The use of lay volunteer health workers, or community health workers, to deliver lifestyle modification intervention in a clinical setting for people at high risk of type 2 diabetes, or with type 2 diabetes, is well described.9 17 40–43 These workers have generally been non-professional volunteers without a healthcare background, but with training to deliver a specific healthcare intervention to a familiar target population.9 17 39–43 It should be emphasized that the DPMs with type 2 diabetes in this study were not entirely representative of the general lay population, as 65% had some experience counseling or training prior to recruitment, and all had type 2 diabetes.
This is an attractive model in terms of limiting salary costs and expanding the prevention workforce with workers who usually share a common life experience,33 and people with type 2 diabetes are an obvious choice for this role. Only one other study has used people with type 2 diabetes as part of a diabetes prevention trial to prevent diabetes,44 although it is unknown if this translated into a lower type 2 diabetes incidence, but these studies frequently show improvements in surrogates for diabetes risk.9 17 40–43 45 In type 2 diabetes, available lay volunteer studies have generally been clinical interventions in high-income countries targeting minority diabetes populations in low-income settings.46 They have commonly delivered a standard curriculum, or provided informational and emotional support in addition to HCPs, and have usually been integrated into clinical teams.46 These data also suggest a modest impact of ‘peer support’ in terms of improved glycemic control in target type 2 diabetes populations.40 The use of people with existing type 2 diabetes to act as peer supporters in self-management program for other people with type 2 diabetes is less common in a research or clinical context and has been of modest benefit in some clinical settings.47 As far as we are aware, the model described here is the first time trained volunteers with existing type 2 diabetes have been used in an adequately powered randomized trial to supplement a lifestyle modification intervention delivered by HCPs to prevent or manage type 2 diabetes. The detailed description of the methods involved in recruiting, training and retaining volunteers in such a role will assist policymakers and clinicians to translate this model into further practice.

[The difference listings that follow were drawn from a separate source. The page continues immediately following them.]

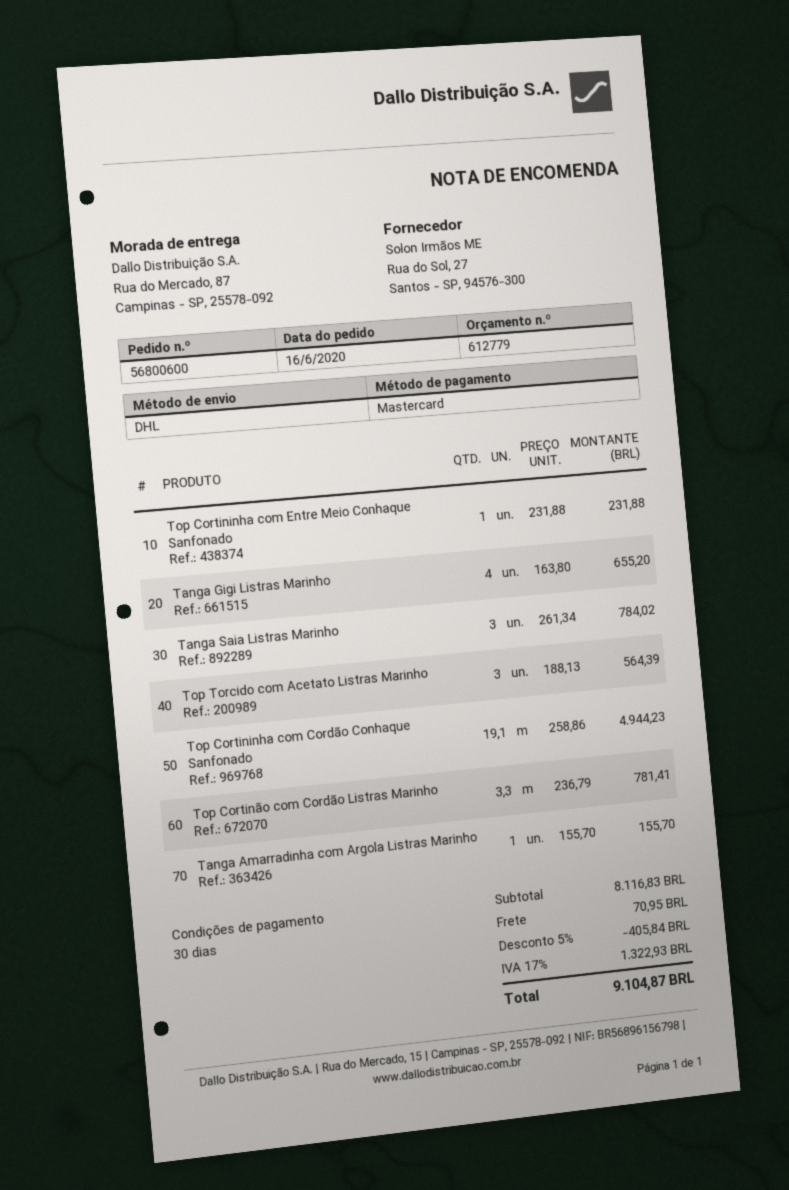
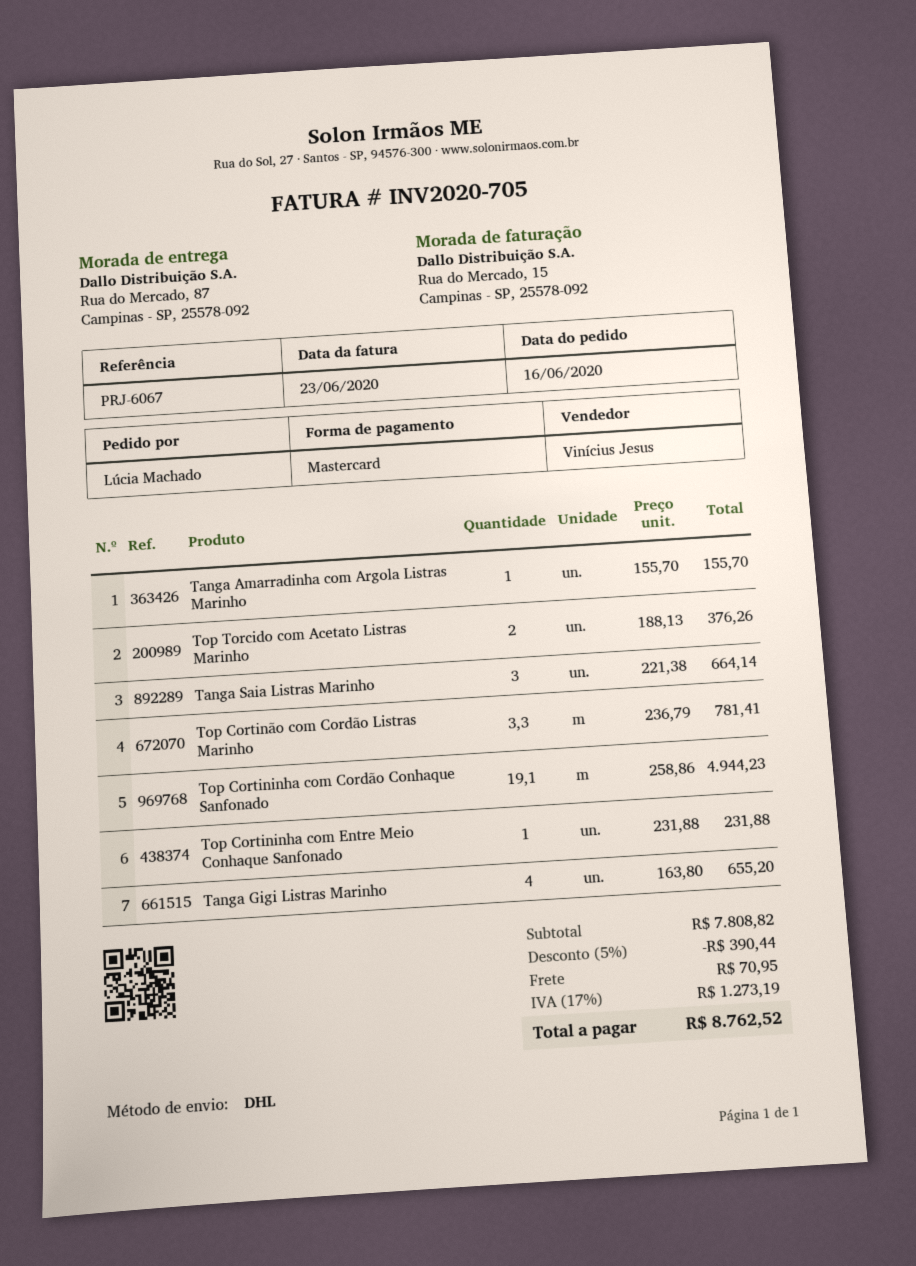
Tanga Saia Listras Marinho: 3 x 261.34 = 784.02 -> 3 x 221.38 = 664.14
Top Torcido com Acetato Listras Marinho: 3 x 188.13 = 564.39 -> 2 x 188.13 = 376.26
subtotal: 8116.83 -> 7808.82
discount: 5% = 405.84 -> 5% = 390.44
tax: 17% = 1322.93 -> 17% = 1273.19
total: 9104.87 -> 8762.52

Jenkinson et al’s48 systematic review of 5 RCTs (7 papers), 4 non-RCTs, and 17 cohort studies (29 papers) examined the effects of formal volunteering on volunteers’ physical and mental health. Cohort studies showed volunteering had favorable effects on mental health (depression, life satisfaction and well-being). Research must investigate the fine line between volunteering enough to experience mental health benefits, that is, up to 10 hours/month,49 and volunteering so much time that it becomes a burden leading to burnout.50 There may of course be additional mental and physical health benefits that accrue to the DPM in this program. In this study, all DPMs received training and consistent, regular supervision on national policy guidelines for healthy eating and physical activity, which may act as influences to their own behavior change. The model offers real opportunities to develop a new volunteer workforce with type 2 diabetes who have a shared interest in diet, lifestyle and glycemic outcomes to the participants they are supporting in a diabetes prevention intervention.